All three speak the same control vocabulary: `text`, `flush`, `interrupt`, `close`. The interrupt verb is barge-in — drop buffered audio and stop generation immediately.

## Voice warming

Backend A's current zero-shot path doesn't require a separate warm step — the reference clip is shipped with each synth request and the engine clones in one round-trip. The `VoiceWarmService` and the `POST /voices/{id}/warm` endpoint remain in place from the previous-generation cloning architecture and are retained for compatibility; on the current self-hosted engine they're no-ops.

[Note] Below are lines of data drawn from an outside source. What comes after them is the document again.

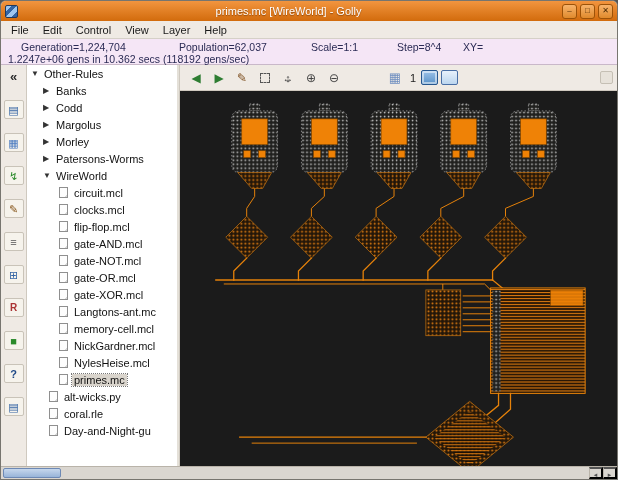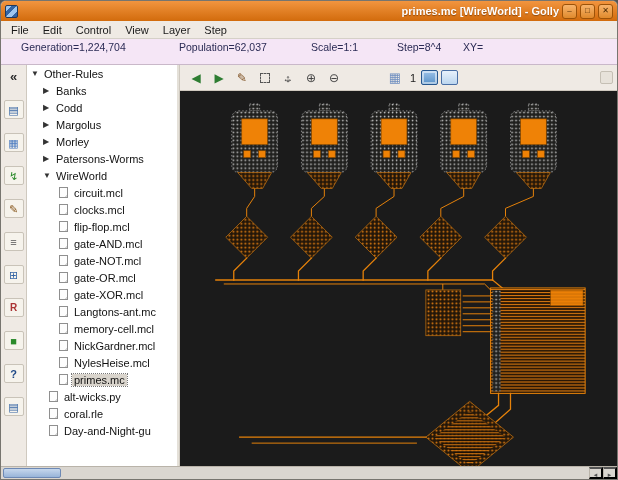"primes.mc [WireWorld] - Golly" .title { font-weight: bold -> normal; text-align: right -> center }
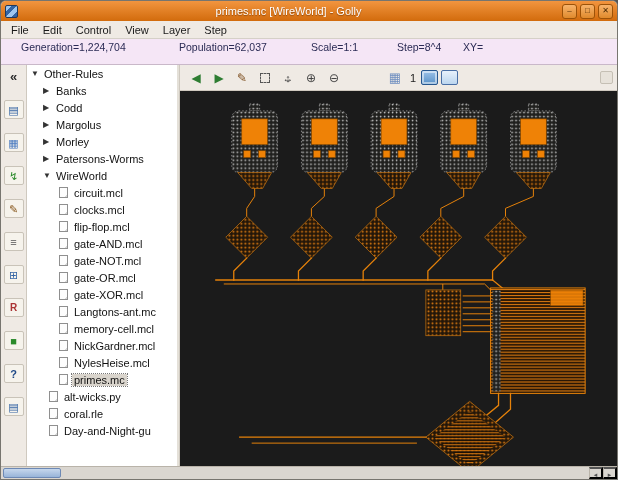"Step" span.menu-item { text: Step -> Help }
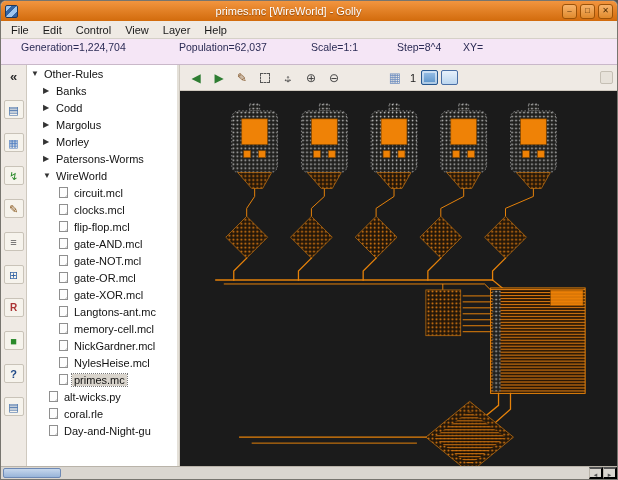"1.2247e+06 gens in 10.362 secs" div.sline2 { html: none -> <div>1.2247e+06 gens in 10.362 secs (118192 gens/sec)</div> }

Operators who care about first-synth latency can pre-fetch the reference audio into a local cache (Phase 2 controller-side optimisation), which removes the per-call S3 round-trip without involving the engine.

## State

- **Voices, consents, licenses, provenance, audit rows** — in ScaiGrid's MariaDB.
- **Reference audio + consent recordings + license documents** — in object storage (Garage S3 under the hood), keyed by `scaispeak/voices/{voice_id}/...`. The reference clip is the cloning input — preserved permanently with the voice row.
- **Voice-warm registry** — Redis sorted set per voice; retained from the previous-generation cloning architecture and unused on the current zero-shot engine.
- **Synth jobs** — partitioned table; output blobs live in S3 referenced by `audio_uri`.

## Where the trust boundary is

The synth API authenticates the *caller*, not the voice. ACL is by visibility: the caller sees `scope='global'` voices plus their tenant's plus their own. Promoting a private voice to tenant scope (`POST /voices/{id}/share`) needs `scaispeak:voice.share` beyond the standard write permission — sharing is a separate capability so you can grant cloning without grantee promotion.

`save_to` writes go further: the synth path exchanges the caller's JWT for a ScaiDrive-audience token at the moment of dispatch, then uploads as the caller. This works only for JWT auth (`sgk_` API keys can't perform ScaiKey token exchange). Tenants who want save_to from key-authenticated workers issue per-worker JWTs through their own auth path.